# What you need to do
Please transcribe exactly, and only, the lines of the data below between the line holding "360 Nicosia - 1" and the line holding "total: 1880.30 -> 2148.76", inclusive.

# Change detection data
========================================

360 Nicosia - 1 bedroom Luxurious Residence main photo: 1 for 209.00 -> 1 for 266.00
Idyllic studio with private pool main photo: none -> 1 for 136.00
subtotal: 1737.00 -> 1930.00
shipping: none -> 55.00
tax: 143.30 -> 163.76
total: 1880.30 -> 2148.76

========================================

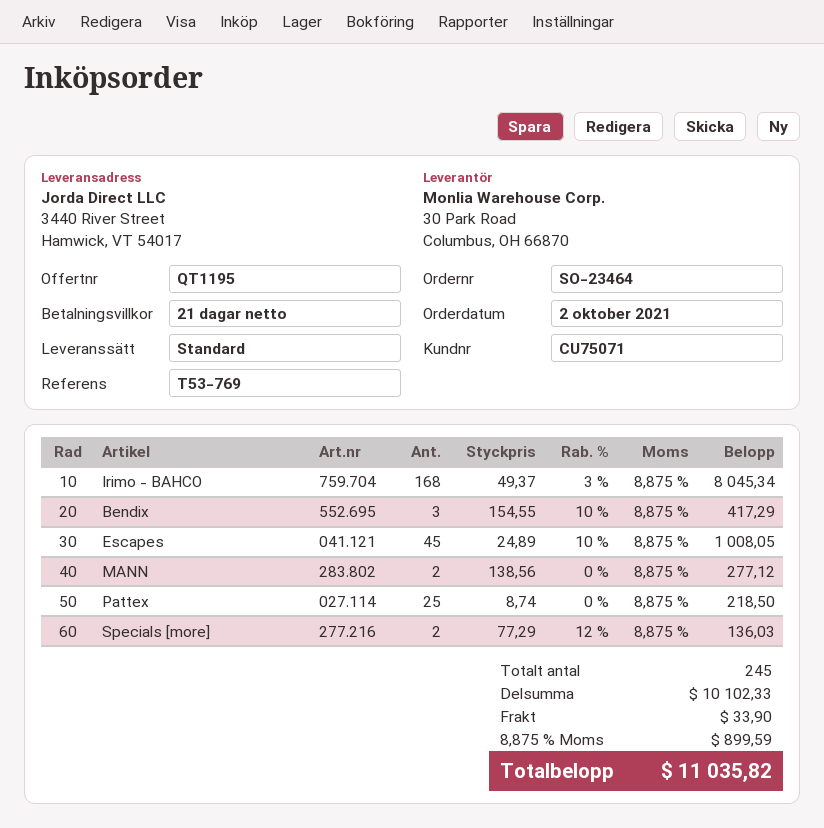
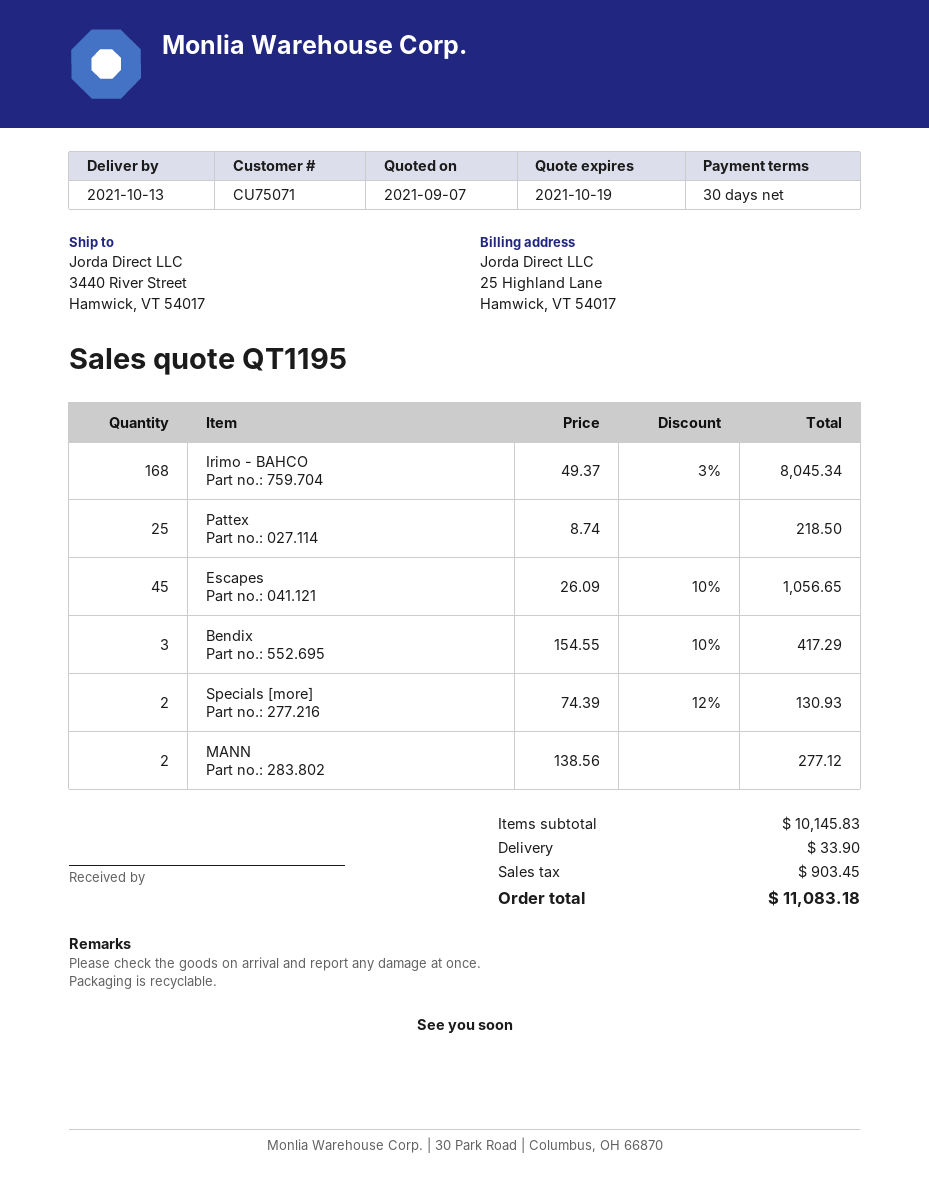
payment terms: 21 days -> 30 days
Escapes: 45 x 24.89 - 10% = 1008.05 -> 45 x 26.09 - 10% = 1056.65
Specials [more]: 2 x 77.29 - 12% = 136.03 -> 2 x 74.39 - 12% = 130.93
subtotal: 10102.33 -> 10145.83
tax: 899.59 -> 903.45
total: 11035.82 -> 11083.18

========================================

# Reply
360 Nicosia - 1 bedroom Luxurious Residence main photo: 1 for 209.00 -> 1 for 266.00
Idyllic studio with private pool main photo: none -> 1 for 136.00
subtotal: 1737.00 -> 1930.00
shipping: none -> 55.00
tax: 143.30 -> 163.76
total: 1880.30 -> 2148.76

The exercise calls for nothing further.